All nuts, including almonds, walnuts, cashews, peanuts, and hazelnuts, are high in vitamin E and aid in memory enhancement. They are also antioxidants that protect cells from damage. Walnuts are high in omega 3 fatty acids and are beneficial to eye contact, brain function, memory, and cognitive abilities. This fatty acid is also beneficial to cognitive functions.
Aside from nuts, seeds such as flax, chia, melon, sesame, and pumpkins contain potent antioxidants such as vitamin E, which protect the brain from free radical damage. Sunflower seeds have an effect on overall mood and mental processing abilities, so they are regarded as a brain-boosting snack. Pumpkin seeds contain more magnesium, copper, and zinc than other seeds, which aid in eye contact, concentration, and memory. One of the simplest brain-boosting foods for children to consume.
Pure cocoa powder (unsweetened) contains brain boosting components as it is packed with a large number of antioxidants molecules, the main is epicatechin helpful to improve cognition in studies. Hence cocoa powder is also an important brain development food for children.
Tips that help you to encourage your child to make eye contact:
If your child has been diagnosed with autism or autism features, therapy can begin to help him or her develop or improve their general communication skills. While developing eye contact will receive some attention, and for that, you can try these tips.
- Try to make appropriate eye contact with your child; always turn to your face when speaking to him/her.
- Blowing bubbles and then waiting is a common method for provoking eye contact.
- Touching your child’s chin gently can serve as a reminder to look, but DO NOT DRAG YOUR CHILD’S FACE ROUND TO MAKE THEM LOOK.

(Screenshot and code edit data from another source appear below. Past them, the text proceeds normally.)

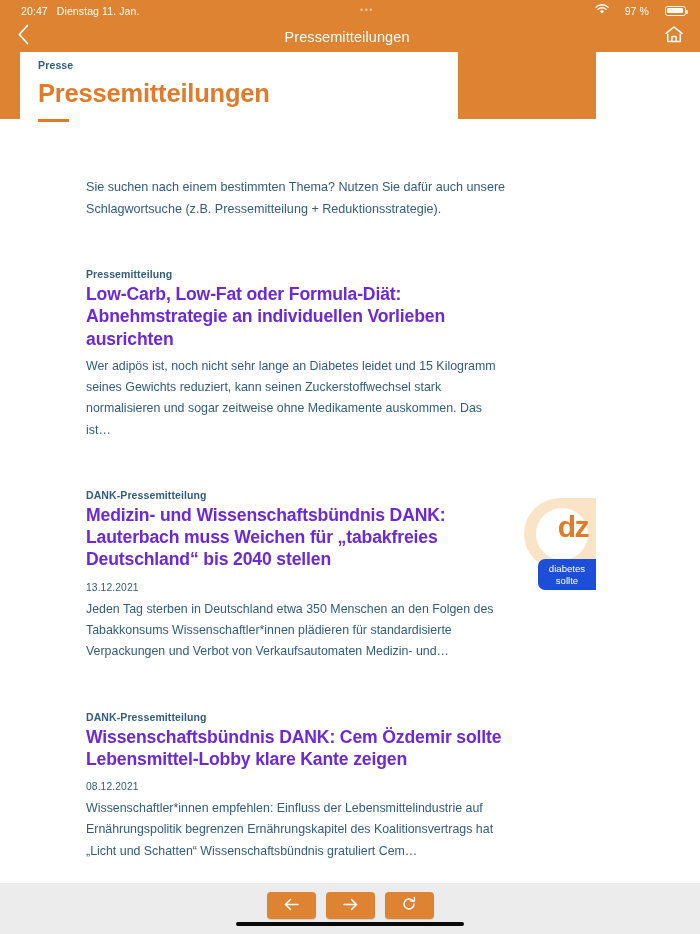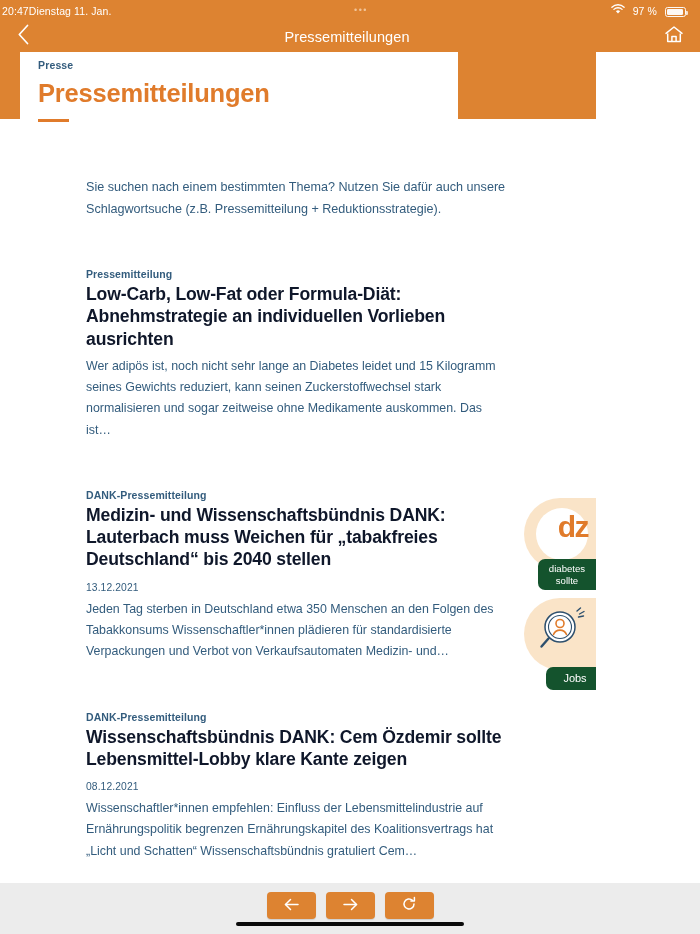--- a/index.html
+++ b/index.html
@@ -30,40 +30,40 @@
     display: flex;
     align-items: center;
     color: #ffffff;
     font-size: 10.5px;
     letter-spacing: 0.1px;
     z-index: 40;
   }
   .sb-left {
     display: flex;
     align-items: center;
-    gap: 0;
-    padding-left: 2px;
+    gap: 9px;
+    padding-left: 21px;
     flex: 0 0 auto;
   }
   .sb-center {
     flex: 1 1 auto;
     display: flex;
     justify-content: center;
     align-items: center;
   }
   .sb-dots {
     letter-spacing: 1.5px;
     font-size: 9px;
     color: #f2c498;
     line-height: 1;
   }
   .sb-right {
     display: flex;
-    align-items: flex-end;
-    gap: 8px;
+    align-items: center;
+    gap: 16px;
     padding-right: 14px;
     flex: 0 0 auto;
   }
   .wifi-ico { display: block; }
   .batt {
     position: relative;
     width: 21px;
     height: 10px;
     border: 1.2px solid #ffffff;
     border-radius: 2.6px;
@@ -191,21 +191,21 @@
     margin-top: 48px;
     cursor: pointer;
   }
   .art-kicker {
     color: #335c7d;
     font-size: 10.5px;
     font-weight: bold;
     letter-spacing: .1px;
   }
   .art-title {
-    color: #0f172a;
+    color: #6d28d9;
     font-size: 17.6px;
     font-weight: bold;
     line-height: 1.26;
     margin-top: 3px;
     letter-spacing: -.15px;
   }
   .art-date {
     color: #335c7d;
     font-size: 10.3px;
     margin-top: 11px;
@@ -256,21 +256,21 @@
     font-weight: bold;
     letter-spacing: -1.5px;
     line-height: 1;
   }
   .widget-label {
     position: absolute;
     left: 14px;
     bottom: 0;
     min-width: 58px;
     padding: 4px 7px;
-    background: #14532d;
+    background: #1d4ed8;
     color: #ffffff;
     font-size: 9.6px;
     line-height: 1.2;
     text-align: center;
     border-radius: 7px 0 0 7px;
   }
   .widget-label.jobs {
     left: 22px;
     padding: 5px 10px;
     font-size: 11px;
@@ -416,36 +416,20 @@
         <div class="widget-bubble"></div>
         <div class="dz-circle">
           <div class="dz-text">dz</div>
         </div>
         <div class="widget-label">
           <span>diabetes</span><br>
           <span>sollte</span>
         </div>
       </div>
 
-      <div class="widget">
-        <div class="widget-bubble"></div>
-        <span class="jobs-ico">
-          <svg width="52" height="50" viewBox="0 0 52 50">
-            <circle cx="24" cy="21" r="15" fill="#fff" stroke="#2d4f6d" stroke-width="1.5"></circle>
-            <circle cx="24" cy="21" r="11.5" fill="none" stroke="#2d4f6d" stroke-width="1.1"></circle>
-            <circle cx="24" cy="17.5" r="4" fill="none" stroke="#e07b2b" stroke-width="1.6"></circle>
-            <path d="M17.5 28.5 a7 7 0 0 1 13 0" fill="none" stroke="#e07b2b" stroke-width="1.6" stroke-linecap="round"></path>
-            <path d="M12.5 32.5 L5.5 40.5" stroke="#2d4f6d" stroke-width="2.4" stroke-linecap="round"></path>
-            <path d="M41 5 L44.5 2" stroke="#2d4f6d" stroke-width="1.4" stroke-linecap="round"></path>
-            <path d="M42.5 11 L47.5 10" stroke="#2d4f6d" stroke-width="1.4" stroke-linecap="round"></path>
-            <path d="M43.5 8 L48 5.5" stroke="#2d4f6d" stroke-width="1.4" stroke-linecap="round"></path>
-          </svg>
-        </span>
-        <div class="widget-label jobs">Jobs</div>
-      </div>
 
     </div>
 
   </div>
 
   <div class="toolbar">
     <button class="tb-btn" title="Zurück">
       <span>
         <svg width="17" height="15" viewBox="0 0 17 15">
           <path d="M15 7.5 H2.5" stroke="#fff" stroke-width="1.5" stroke-linecap="round"></path>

- You could say, “Look at me,” if your child is cooperative and understands what you mean.
- When your child is on the swing/rocking horse, etc., stand in front of him or her. Stop the swing every now and then and say “Ready, set” – wait a few moments in the hope that they will look at you and then say “Go.” You can encourage a “Go” vocalization as they turn to look at you more readily.
- Make eye contact with your child in a variety of ways. Do not nag him or her with “Look at me, look at me.”
- Bring an object/toy up to your eye level to encourage them to look. He or she may initially only look at the toy, but eye contact will gradually emerge.
- When some children engaged in gross motor activities like swinging or tickling they feel relaxed. During these activities, the child may make spontaneous eye contact.
- Appreciate all random eye contact by saying “Good looking.”